Oh, how time flies. It has now been just over 34 years since the Exxon Valdez oil spill. So much time has passed, but I still believe there is something to learn every day.

The Council recently released a report detailing accounts of unacceptable safety risks at the Valdez Marine Terminal. We hope this report provides an opportunity for the Council, industry, and regulators to work together to address any substantial safety issues at the terminal.

With new oil development on the horizon, every effort must be made to ensure the integrity of systems and infrastructure within the Trans Alaska Pipeline System, including the Valdez Marine Terminal.

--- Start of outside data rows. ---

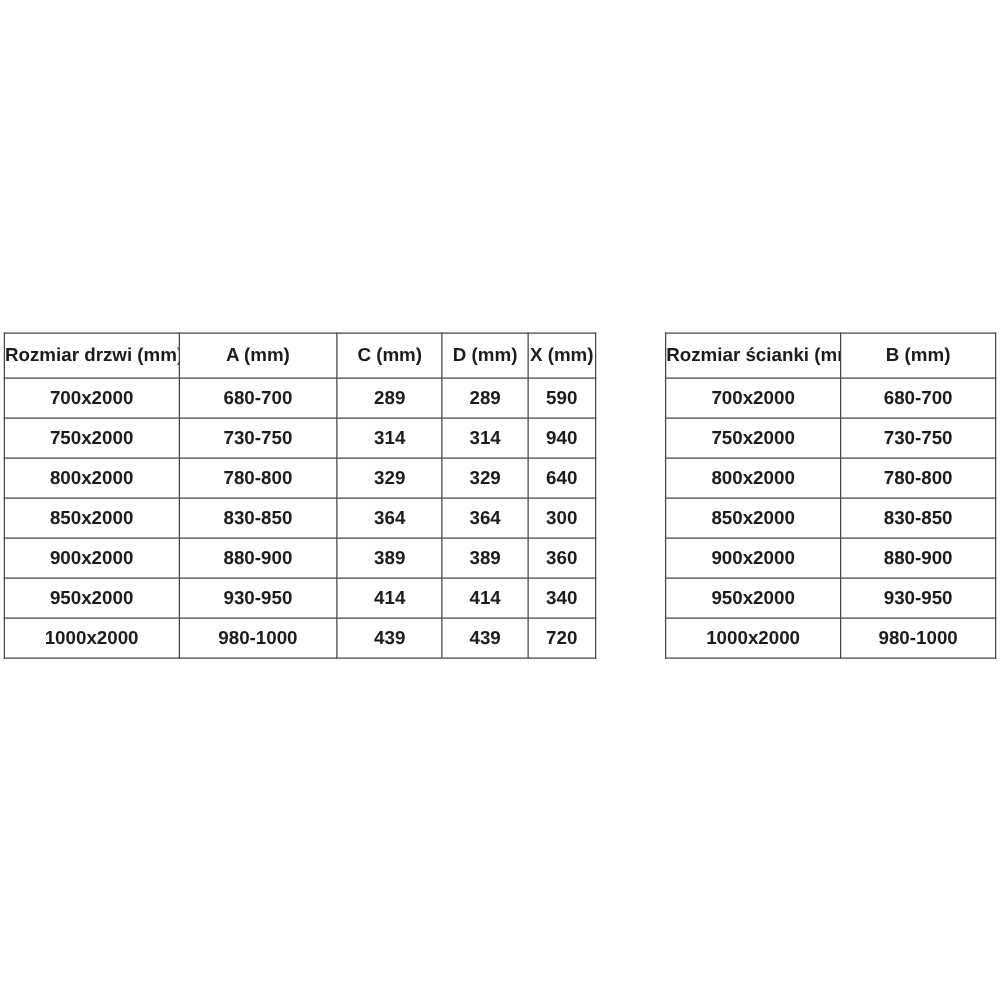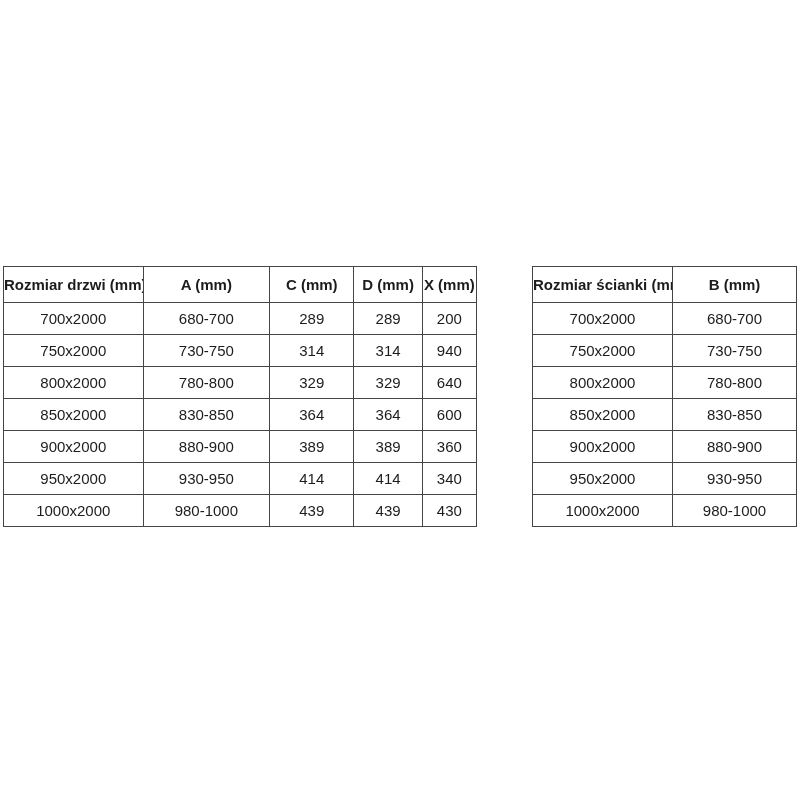"700x2000" table.spec-table td { font-weight: normal -> bold }
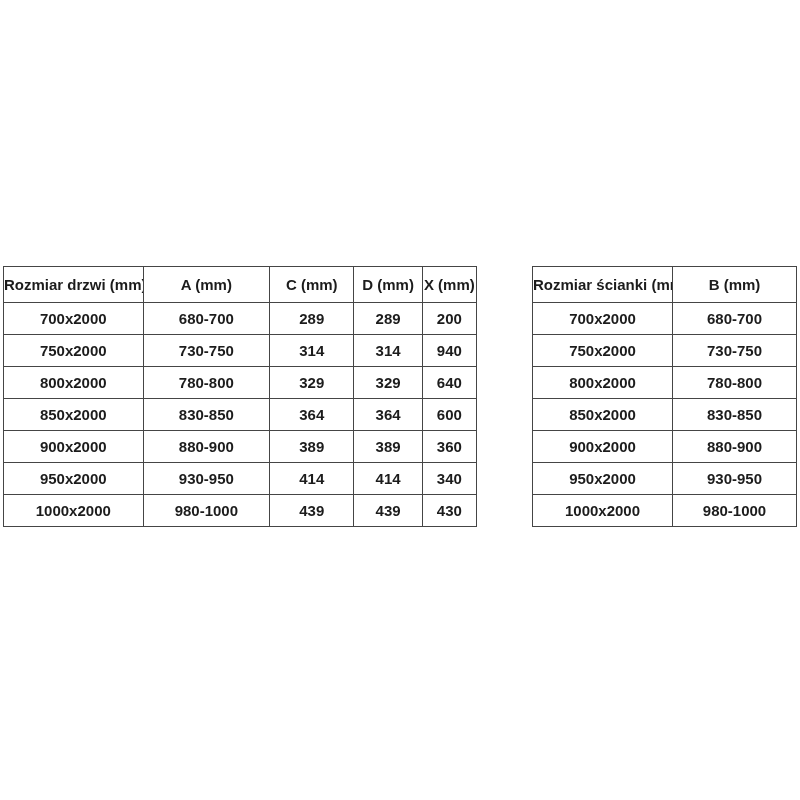"200" td.col-4 { text: 200 -> 590 }
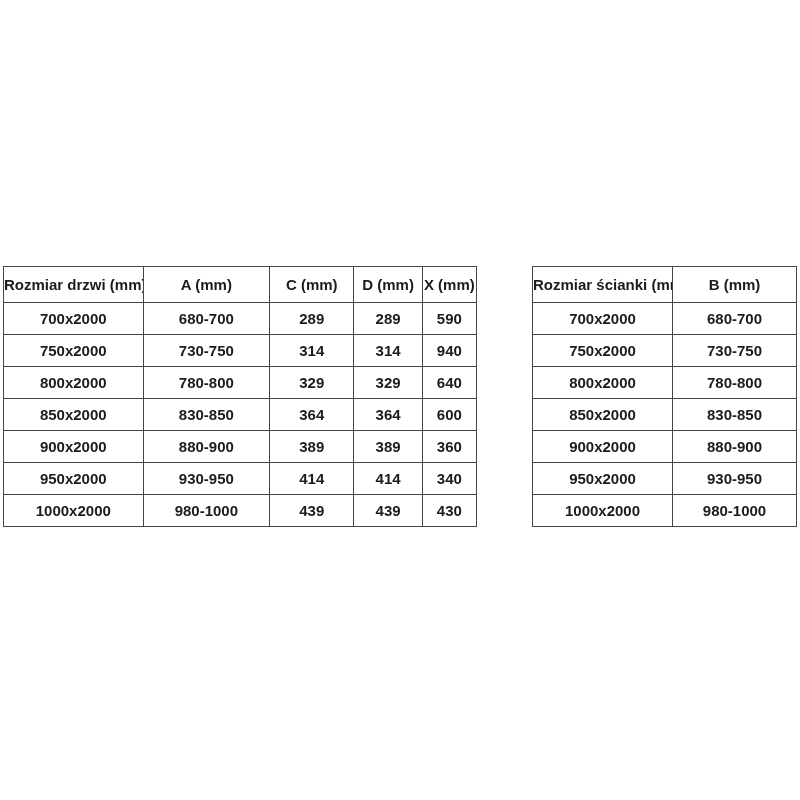"600" td.col-4 { text: 600 -> 300 }
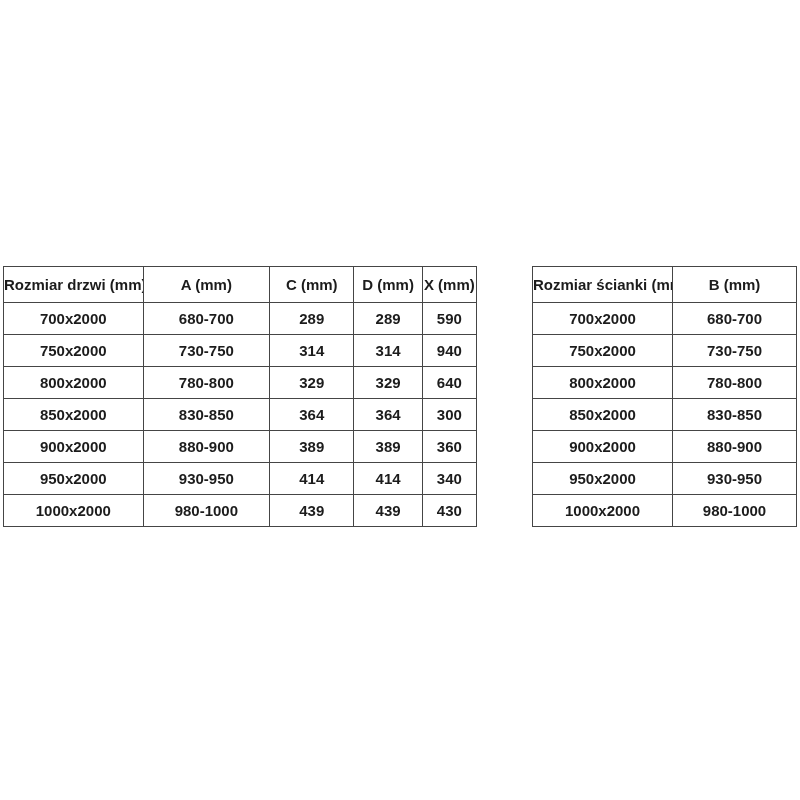"430" td.col-4 { text: 430 -> 720 }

The issues and recommendations covered by the assessment and report will take some time to address. The Council stands ready to support Alyeska, and state and federal regulatory agencies. As we move forward, the Council plans to conduct outreach within our region to share opportunities, as they arise, to help ensure that the key findings and recommendations in the report are addressed. We must do everything we can to protect our people, communities, economies, and our environment from another major oil spill.

Thinking about the Council’s duties and responsibilities during these challenging times brought to mind comments I heard at a recent Homer community meeting on defining moments. A long-time resident stood up and proceeded to give her thoughts about an endemic problem with modern society. It is the use of the word “the,” instead of the word “our.”

Just sit back and think how the word “the” is used today. The problem, the government, the city, the laws, the regulations, the schools, the responsibility, the resources… I could go on, but you get the point. Consider instead if more people made a conscious choice to use “our” instead. Taking ownership of challenges instills a more dynamic participation in our modern problems.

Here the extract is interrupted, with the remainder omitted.